The context matters because Callas helped redefine what a diva could be in the mid-20th century: not just a beautiful instrument, but a dramatic force, an interpreter who lived the role. Her insistence that the opera “stays part of my life” also pushes against the disposable consumer logic of culture. The audience exits, the applause fades, the critic files a review. For the artist, the work keeps echoing - as residue, as grief, as fuel - long after the house lights rise.
Quote Details
| Topic | Music |
|---|---|
| Source | Evidence: “An opera,” Maria said once, “begins long before the curtain goes up and ends long after it has come down. It starts in my imagination, it becomes my life, and it stays part of my life long after I’ve left the opera house. The audience sees only an excerpt.” (Page 128). The earliest primary-source attribution I could verify online traces this wording to Arianna Stassinopoulos Huffington's biography of Callas. A searchable copy shows the quote on page 128, introducing the discussion of the May 28, 1955 La Traviata at La Scala. Google Books confirms the bibliographic details for the Ballantine Books edition (1982). Multiple quote-reference sites independently attribute this exact longer form to the same book, and one searchable scan reproduces the surrounding page text. However, the wording in the book is introduced as 'Maria said once,' which suggests Huffington was quoting an earlier interview or statement by Callas rather than giving the original occasion. I could not verify an earlier interview, speech, or article in which Callas herself first published or spoke it.
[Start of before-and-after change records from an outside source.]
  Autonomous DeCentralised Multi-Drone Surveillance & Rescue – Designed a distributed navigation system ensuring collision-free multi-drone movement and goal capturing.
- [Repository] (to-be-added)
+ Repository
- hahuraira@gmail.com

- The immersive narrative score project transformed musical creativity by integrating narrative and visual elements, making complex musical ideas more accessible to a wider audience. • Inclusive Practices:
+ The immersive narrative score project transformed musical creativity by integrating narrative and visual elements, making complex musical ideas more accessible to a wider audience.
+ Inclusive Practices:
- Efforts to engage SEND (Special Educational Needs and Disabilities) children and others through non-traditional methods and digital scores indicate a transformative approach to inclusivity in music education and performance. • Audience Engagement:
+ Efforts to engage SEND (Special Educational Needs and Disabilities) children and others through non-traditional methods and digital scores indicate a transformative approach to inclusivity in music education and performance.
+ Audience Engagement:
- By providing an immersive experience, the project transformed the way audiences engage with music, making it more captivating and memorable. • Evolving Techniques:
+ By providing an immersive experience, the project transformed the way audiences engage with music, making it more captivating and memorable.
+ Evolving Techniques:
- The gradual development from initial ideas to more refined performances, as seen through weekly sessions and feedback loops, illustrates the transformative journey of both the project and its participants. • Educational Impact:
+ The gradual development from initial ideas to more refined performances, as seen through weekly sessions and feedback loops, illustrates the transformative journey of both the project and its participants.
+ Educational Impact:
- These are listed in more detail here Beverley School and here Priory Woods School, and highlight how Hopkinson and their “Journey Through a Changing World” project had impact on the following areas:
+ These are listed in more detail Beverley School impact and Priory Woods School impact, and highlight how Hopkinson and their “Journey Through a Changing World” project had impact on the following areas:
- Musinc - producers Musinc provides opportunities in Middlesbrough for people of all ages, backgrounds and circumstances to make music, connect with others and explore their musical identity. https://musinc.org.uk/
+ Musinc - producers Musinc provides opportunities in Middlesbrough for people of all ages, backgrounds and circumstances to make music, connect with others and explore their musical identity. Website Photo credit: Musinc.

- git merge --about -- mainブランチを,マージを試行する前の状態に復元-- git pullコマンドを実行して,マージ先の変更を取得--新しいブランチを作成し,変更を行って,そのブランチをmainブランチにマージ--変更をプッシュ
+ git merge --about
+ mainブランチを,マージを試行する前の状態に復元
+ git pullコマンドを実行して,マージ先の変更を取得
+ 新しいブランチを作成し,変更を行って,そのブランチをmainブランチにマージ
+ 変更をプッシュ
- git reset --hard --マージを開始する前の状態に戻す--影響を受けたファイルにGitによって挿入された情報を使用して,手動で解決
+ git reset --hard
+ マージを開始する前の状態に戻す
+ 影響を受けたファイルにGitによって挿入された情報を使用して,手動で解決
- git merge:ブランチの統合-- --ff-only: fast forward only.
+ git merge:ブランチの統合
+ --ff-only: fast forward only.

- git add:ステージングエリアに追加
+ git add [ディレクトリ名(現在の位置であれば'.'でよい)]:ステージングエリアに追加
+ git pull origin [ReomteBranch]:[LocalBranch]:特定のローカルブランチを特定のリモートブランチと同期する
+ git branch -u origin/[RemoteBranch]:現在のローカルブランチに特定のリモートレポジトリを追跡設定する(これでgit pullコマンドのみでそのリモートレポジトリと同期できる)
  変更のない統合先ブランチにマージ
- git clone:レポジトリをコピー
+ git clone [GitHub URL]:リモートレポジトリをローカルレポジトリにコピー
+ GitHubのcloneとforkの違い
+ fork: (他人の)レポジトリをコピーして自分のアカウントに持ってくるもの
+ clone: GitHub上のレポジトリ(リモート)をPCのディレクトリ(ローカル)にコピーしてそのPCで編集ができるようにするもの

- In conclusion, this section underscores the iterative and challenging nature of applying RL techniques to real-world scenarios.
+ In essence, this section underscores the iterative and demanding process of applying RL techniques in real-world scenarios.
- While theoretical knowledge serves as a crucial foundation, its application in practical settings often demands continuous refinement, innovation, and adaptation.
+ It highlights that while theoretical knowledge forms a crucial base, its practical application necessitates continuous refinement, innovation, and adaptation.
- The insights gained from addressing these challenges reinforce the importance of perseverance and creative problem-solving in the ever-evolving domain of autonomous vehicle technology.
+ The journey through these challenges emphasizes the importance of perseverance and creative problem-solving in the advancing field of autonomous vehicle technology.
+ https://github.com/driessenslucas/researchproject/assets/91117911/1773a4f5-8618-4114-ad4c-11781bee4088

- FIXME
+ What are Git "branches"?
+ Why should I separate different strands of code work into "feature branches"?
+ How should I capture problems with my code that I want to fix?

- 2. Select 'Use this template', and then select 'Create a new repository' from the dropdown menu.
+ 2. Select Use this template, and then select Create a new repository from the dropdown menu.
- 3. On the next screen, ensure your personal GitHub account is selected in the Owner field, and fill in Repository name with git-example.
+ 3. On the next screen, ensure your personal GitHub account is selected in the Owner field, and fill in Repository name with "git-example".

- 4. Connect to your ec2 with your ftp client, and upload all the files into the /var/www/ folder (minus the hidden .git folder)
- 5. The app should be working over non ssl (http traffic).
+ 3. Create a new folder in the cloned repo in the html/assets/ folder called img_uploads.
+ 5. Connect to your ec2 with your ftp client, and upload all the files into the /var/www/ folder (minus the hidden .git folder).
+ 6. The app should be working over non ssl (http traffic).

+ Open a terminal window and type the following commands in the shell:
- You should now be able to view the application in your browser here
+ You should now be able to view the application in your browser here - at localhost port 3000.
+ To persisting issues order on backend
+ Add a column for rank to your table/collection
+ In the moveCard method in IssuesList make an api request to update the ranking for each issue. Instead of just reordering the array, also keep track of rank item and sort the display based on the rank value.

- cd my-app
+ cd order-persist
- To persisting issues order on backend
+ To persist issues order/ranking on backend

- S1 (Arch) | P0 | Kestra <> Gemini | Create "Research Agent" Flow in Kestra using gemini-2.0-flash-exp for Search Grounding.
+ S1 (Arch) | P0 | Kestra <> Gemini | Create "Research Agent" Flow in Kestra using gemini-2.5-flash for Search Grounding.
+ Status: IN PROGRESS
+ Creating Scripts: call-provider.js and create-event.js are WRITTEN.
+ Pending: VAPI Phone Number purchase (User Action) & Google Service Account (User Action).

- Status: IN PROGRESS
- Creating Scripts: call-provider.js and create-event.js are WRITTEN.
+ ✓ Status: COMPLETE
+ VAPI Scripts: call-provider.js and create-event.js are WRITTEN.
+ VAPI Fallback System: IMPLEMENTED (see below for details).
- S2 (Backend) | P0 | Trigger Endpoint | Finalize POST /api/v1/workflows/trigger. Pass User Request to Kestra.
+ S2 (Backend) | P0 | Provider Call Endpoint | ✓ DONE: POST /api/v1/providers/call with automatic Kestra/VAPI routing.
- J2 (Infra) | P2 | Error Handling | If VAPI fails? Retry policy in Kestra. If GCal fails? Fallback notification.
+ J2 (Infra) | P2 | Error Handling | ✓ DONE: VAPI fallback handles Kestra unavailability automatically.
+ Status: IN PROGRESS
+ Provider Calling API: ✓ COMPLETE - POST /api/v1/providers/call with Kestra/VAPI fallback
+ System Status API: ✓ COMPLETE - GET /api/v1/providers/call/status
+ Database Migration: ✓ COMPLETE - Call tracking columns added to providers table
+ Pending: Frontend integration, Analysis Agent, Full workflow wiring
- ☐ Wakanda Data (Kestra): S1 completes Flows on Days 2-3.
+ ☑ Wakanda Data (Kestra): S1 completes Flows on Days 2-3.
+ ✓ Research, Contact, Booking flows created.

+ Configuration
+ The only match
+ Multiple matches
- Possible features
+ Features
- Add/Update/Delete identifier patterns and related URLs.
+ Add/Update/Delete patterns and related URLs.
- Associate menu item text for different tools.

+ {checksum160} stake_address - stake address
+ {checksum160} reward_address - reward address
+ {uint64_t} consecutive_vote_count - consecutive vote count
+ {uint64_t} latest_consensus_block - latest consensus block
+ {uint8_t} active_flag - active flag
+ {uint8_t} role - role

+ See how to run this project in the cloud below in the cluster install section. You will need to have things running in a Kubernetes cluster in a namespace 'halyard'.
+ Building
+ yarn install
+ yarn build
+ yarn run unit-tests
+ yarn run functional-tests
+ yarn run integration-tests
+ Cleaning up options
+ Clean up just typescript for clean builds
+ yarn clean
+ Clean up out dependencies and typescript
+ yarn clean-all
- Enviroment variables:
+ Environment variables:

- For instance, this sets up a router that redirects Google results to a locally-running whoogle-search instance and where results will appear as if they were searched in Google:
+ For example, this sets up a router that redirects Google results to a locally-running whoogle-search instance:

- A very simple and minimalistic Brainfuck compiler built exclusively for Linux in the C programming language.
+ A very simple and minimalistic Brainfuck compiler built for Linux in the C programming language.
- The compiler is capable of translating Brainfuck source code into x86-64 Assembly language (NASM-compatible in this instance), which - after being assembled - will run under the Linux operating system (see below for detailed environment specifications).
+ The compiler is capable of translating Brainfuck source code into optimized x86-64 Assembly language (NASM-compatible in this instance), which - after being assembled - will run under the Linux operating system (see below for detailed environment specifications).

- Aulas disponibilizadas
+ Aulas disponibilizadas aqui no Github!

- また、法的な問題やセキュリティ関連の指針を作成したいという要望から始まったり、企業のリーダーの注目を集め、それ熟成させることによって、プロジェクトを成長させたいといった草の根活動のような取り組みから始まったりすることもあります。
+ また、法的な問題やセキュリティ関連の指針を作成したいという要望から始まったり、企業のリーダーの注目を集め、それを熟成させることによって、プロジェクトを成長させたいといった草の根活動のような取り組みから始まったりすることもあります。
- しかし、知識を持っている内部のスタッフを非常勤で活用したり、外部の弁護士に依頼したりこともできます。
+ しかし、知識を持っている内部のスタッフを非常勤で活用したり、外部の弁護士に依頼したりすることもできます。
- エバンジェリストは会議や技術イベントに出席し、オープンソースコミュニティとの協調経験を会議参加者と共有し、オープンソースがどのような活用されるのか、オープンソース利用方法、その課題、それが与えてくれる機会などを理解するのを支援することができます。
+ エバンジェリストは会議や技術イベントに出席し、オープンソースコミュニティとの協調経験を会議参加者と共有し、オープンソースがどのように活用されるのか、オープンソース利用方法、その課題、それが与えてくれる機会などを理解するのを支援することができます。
Other candidates (2) The Train of Thought (Richard Dardis, 2023) compilation99.5% ... An opera begins long before the curtain goes up and ends long after it has come down . It starts in my imaginatio... A Visit from Albertine (Chapter 2) (Marcel Proust) primary60.0% Song: "A Visit from Albertine (Chapter 2)" by Marcel Proust |
| Cite |
Citation Formats
APA Style (7th ed.)
Callas, Maria. (2026, March 8). An opera begins long before the curtain goes up and ends long after it has come down. It starts in my imagination, it becomes my life, and it stays part of my life long after I've left the opera house. FixQuotes. https://fixquotes.com/quotes/an-opera-begins-long-before-the-curtain-goes-up-155503/
Chicago Style
Callas, Maria. "An opera begins long before the curtain goes up and ends long after it has come down. It starts in my imagination, it becomes my life, and it stays part of my life long after I've left the opera house." FixQuotes. March 8, 2026. https://fixquotes.com/quotes/an-opera-begins-long-before-the-curtain-goes-up-155503/.
MLA Style (9th ed.)
"An opera begins long before the curtain goes up and ends long after it has come down. It starts in my imagination, it becomes my life, and it stays part of my life long after I've left the opera house." FixQuotes, 8 Mar. 2026, https://fixquotes.com/quotes/an-opera-begins-long-before-the-curtain-goes-up-155503/. Accessed 1 Apr. 2026.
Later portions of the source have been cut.